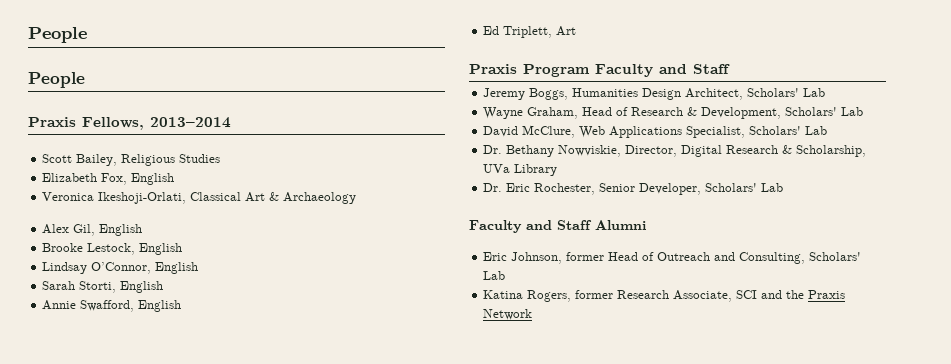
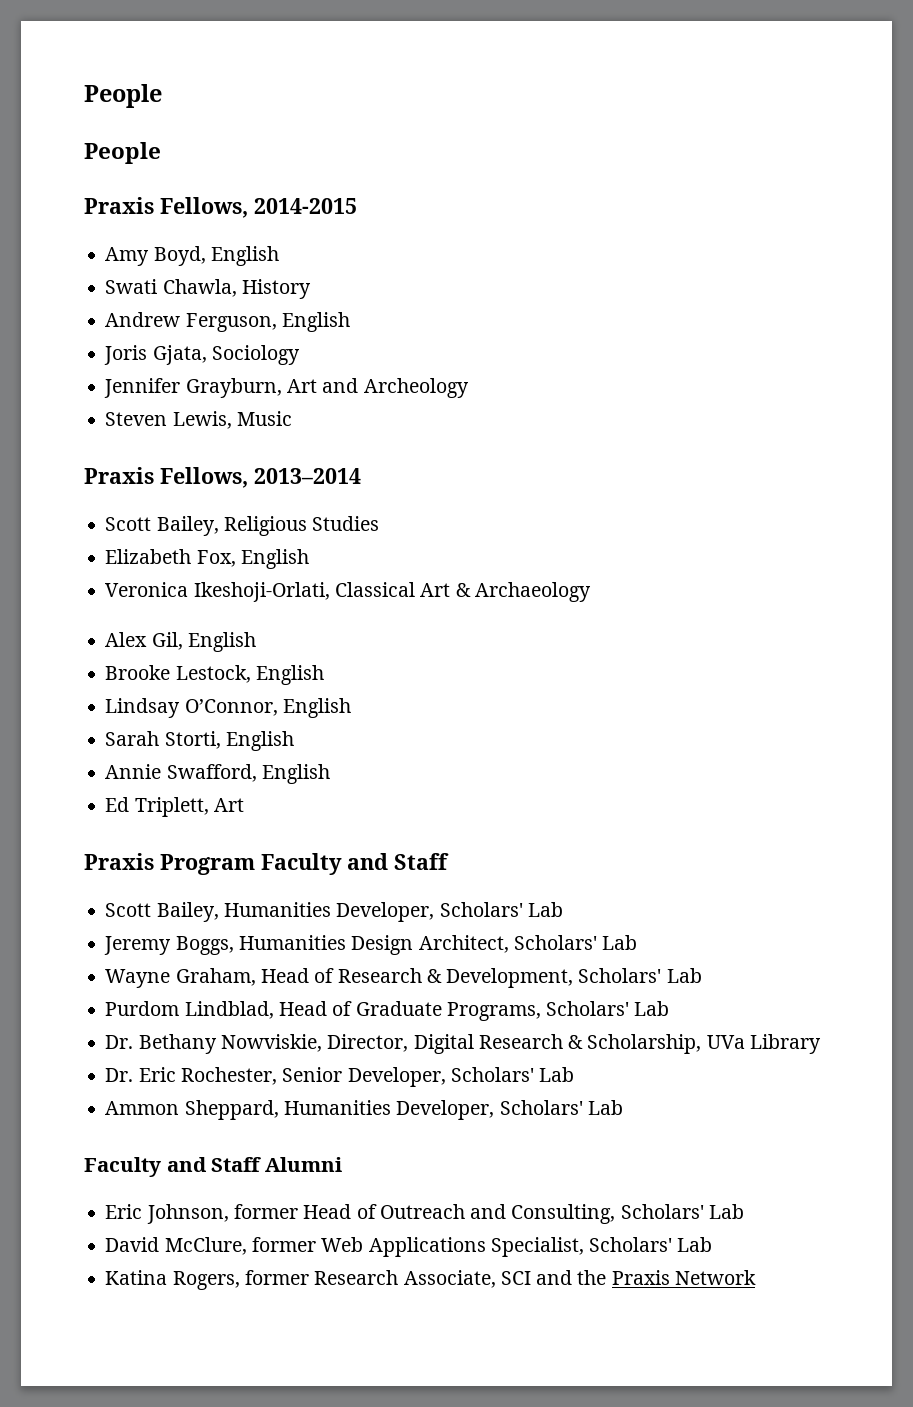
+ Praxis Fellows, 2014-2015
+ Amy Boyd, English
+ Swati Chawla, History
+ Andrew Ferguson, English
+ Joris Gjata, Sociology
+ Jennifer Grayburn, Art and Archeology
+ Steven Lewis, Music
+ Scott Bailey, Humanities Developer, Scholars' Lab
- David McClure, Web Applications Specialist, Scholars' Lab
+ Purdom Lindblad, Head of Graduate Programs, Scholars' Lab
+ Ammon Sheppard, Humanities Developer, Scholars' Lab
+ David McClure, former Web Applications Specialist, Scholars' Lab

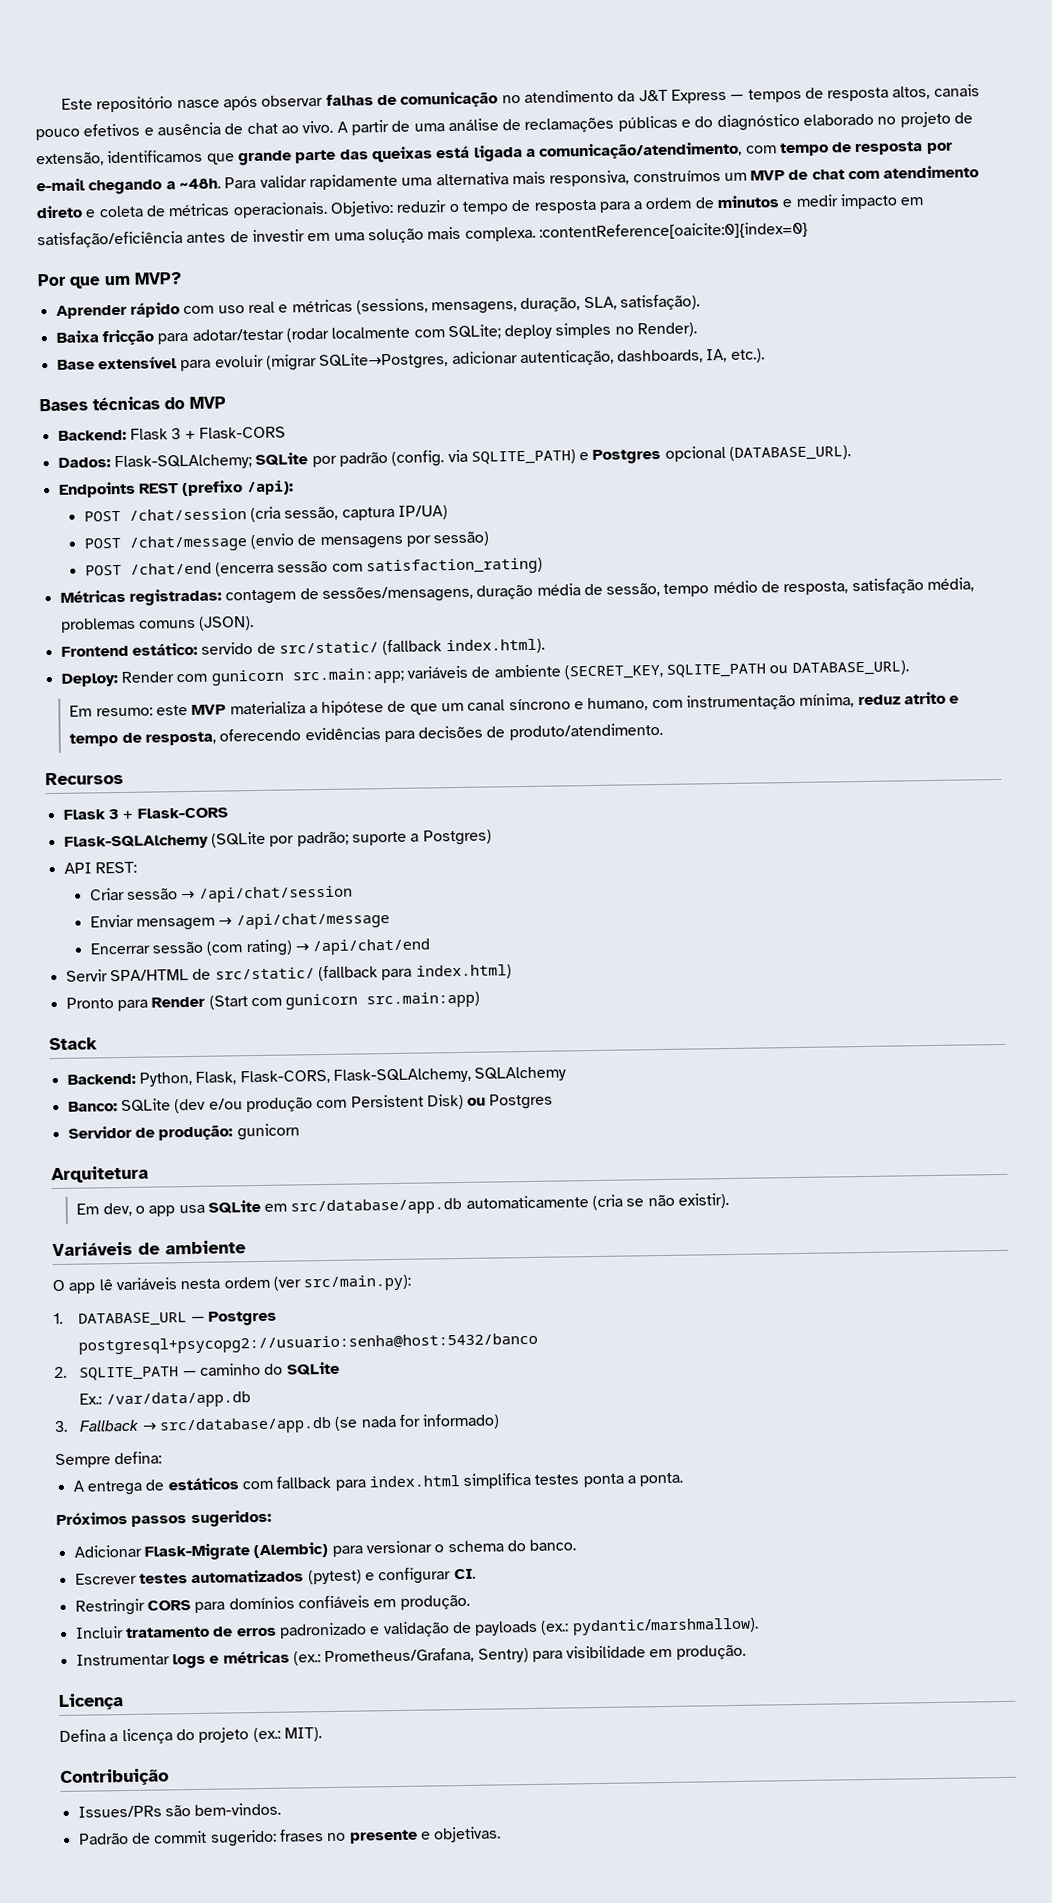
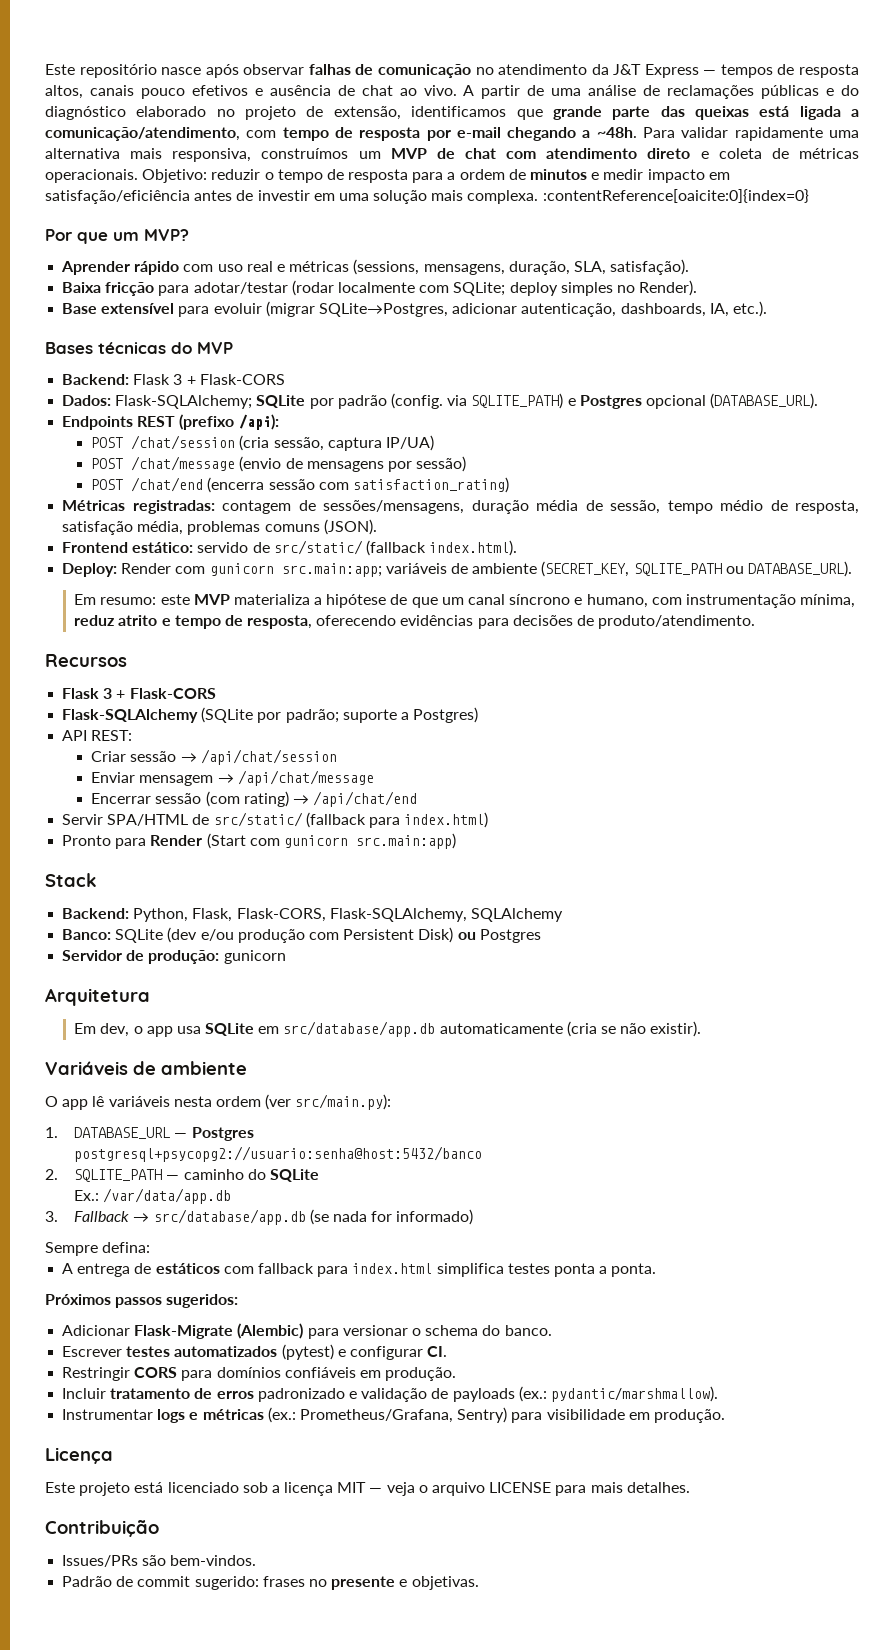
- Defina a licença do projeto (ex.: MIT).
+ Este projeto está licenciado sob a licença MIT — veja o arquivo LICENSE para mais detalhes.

---

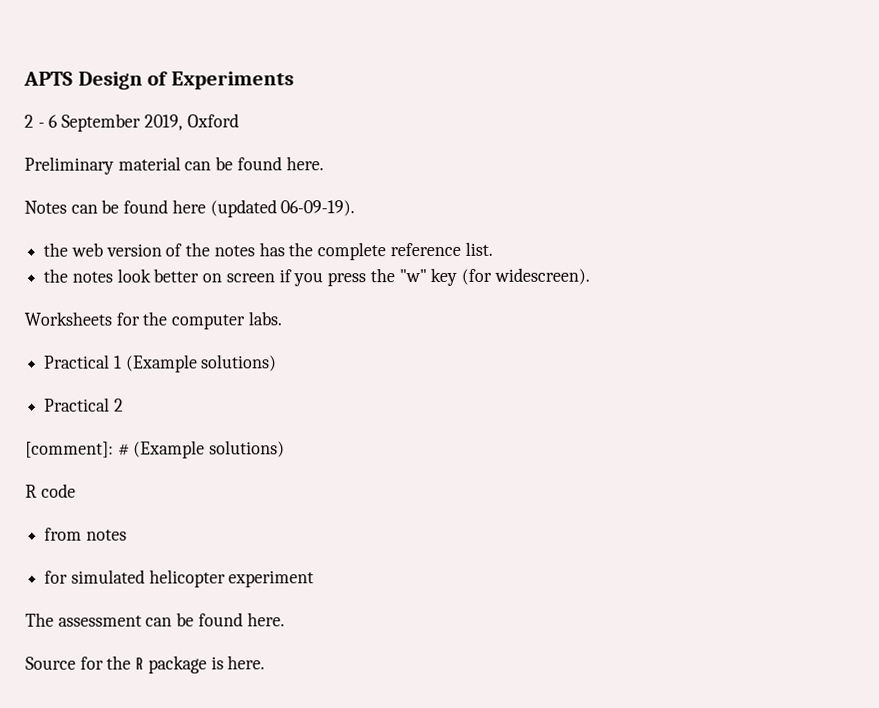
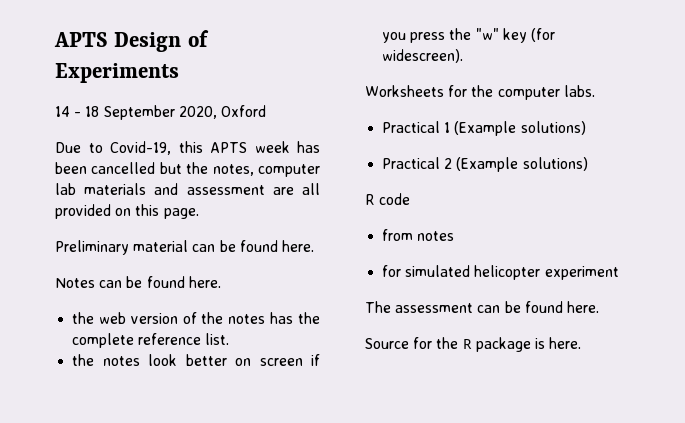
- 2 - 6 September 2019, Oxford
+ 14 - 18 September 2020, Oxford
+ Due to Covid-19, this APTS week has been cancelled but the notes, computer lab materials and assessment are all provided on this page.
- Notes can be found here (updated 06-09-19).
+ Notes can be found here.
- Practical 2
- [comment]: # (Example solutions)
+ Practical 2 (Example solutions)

---

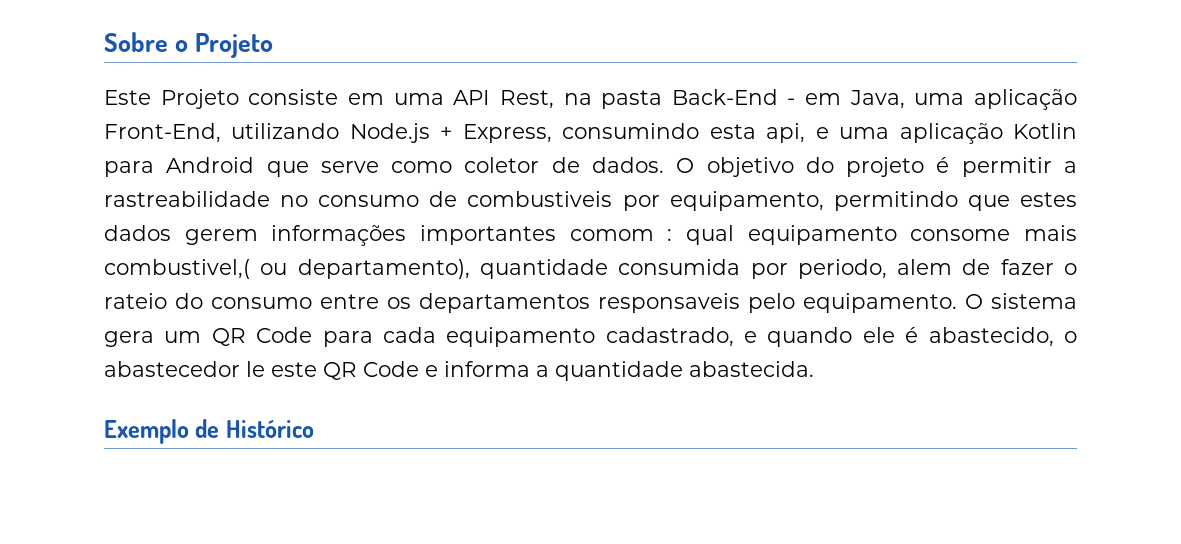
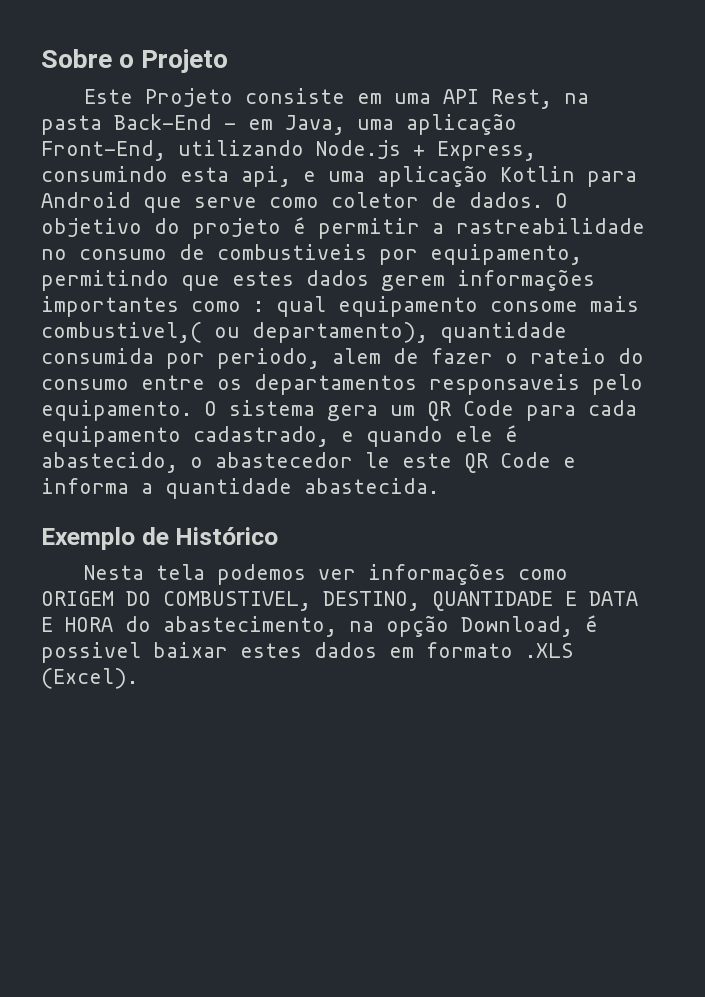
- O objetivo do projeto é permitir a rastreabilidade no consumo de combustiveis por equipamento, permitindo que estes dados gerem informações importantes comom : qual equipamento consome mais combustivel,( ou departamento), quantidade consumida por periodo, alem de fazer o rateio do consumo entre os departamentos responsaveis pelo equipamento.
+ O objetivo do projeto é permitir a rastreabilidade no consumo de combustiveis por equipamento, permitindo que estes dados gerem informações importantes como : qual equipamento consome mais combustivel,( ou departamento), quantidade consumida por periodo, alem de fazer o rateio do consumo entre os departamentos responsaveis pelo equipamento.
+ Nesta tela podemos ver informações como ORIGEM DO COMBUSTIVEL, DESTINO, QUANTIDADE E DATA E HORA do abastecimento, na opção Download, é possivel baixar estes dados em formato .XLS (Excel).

EXERCISE DESCRIPTION:
The answer should be one number: how many lines of the data above contain "David".

EXERCISE OUTPUT:
2